→ **Task prompt**
Only a number is expected in reply: the number of lines below that include the word "class".

+===+

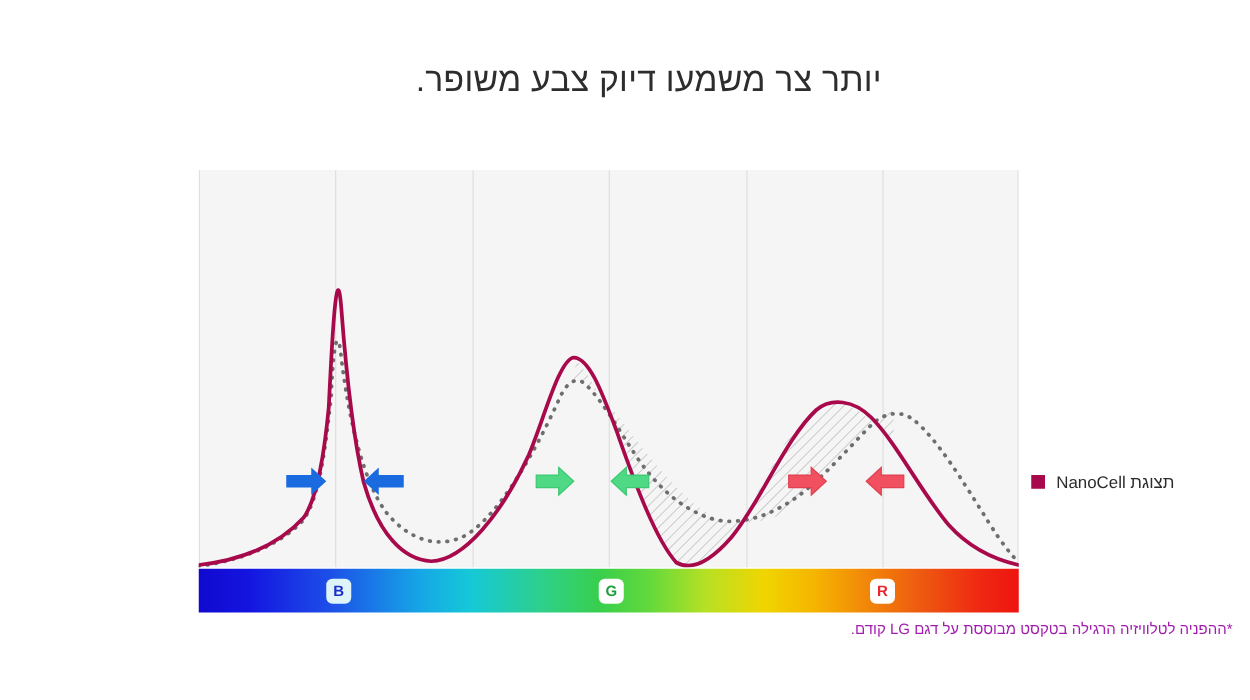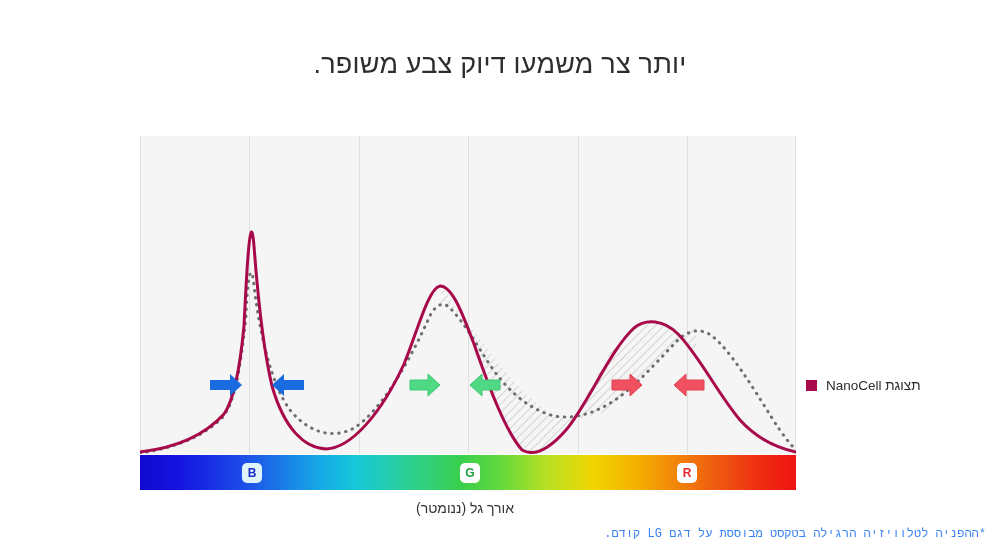--- a/index.html
+++ b/index.html
@@ -17,6 +17,7 @@
   #page-root {
     position: absolute;
     inset: 0;
+    margin-left: 19px;
   }
 
   

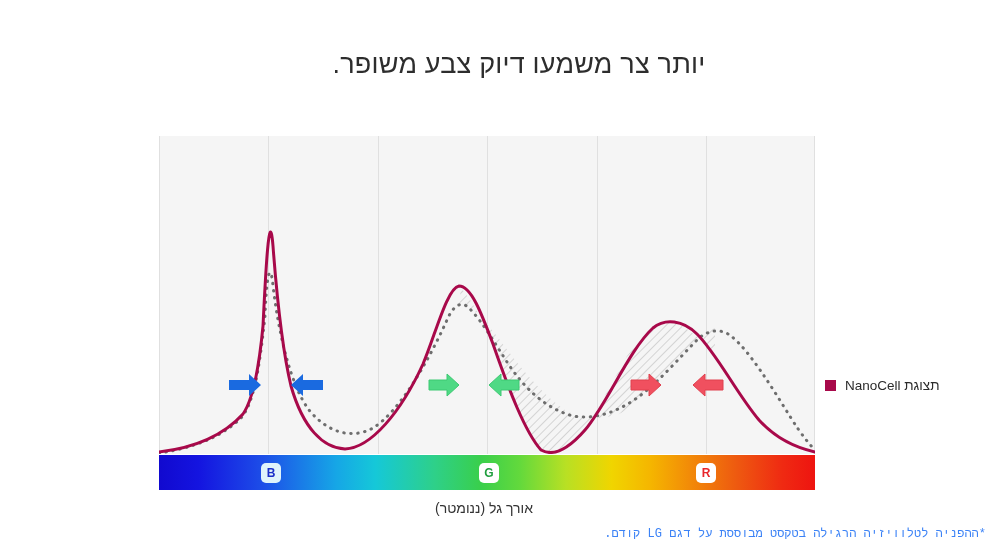--- a/index.html
+++ b/index.html
@@ -261,7 +261,6 @@
     <div class="band-badge band-r">R</div>
   </div>
 
-  <div class="axis-label">אורך גל (ננומטר)</div>
 
   <div class="legend">
     <div class="legend-row">

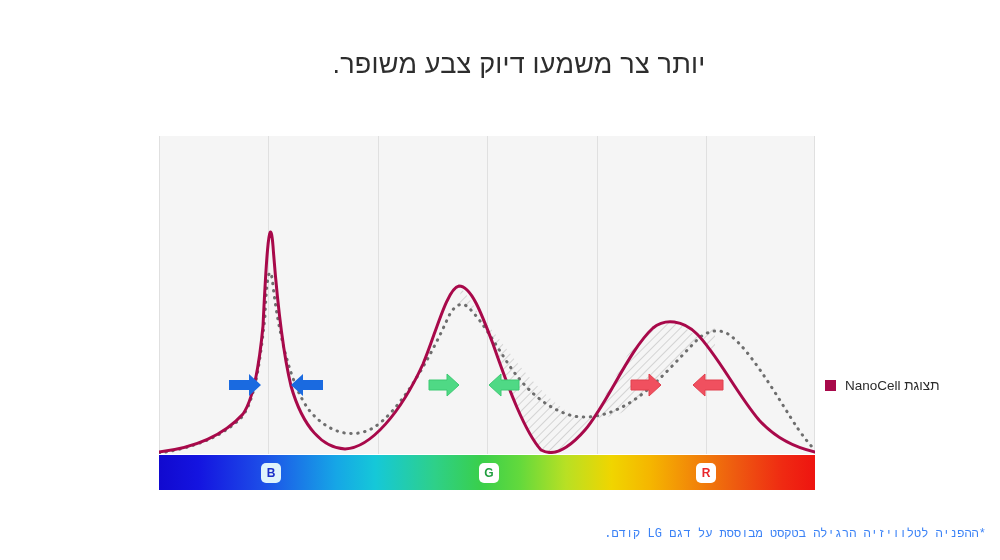--- a/index.html
+++ b/index.html
@@ -140,12 +140,11 @@
   .footnote {
     position: absolute;
     right: 14px;
-    top: 527px;
+    top: 496px;
     direction: rtl;
     font-size: 12px;
-    color: #3b82f6;
+    color: #a21caf;
     white-space: nowrap;
-    font-family: Liberation Mono, monospace;
   }
 </style>
 </head>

+===+

→ **Response area**
4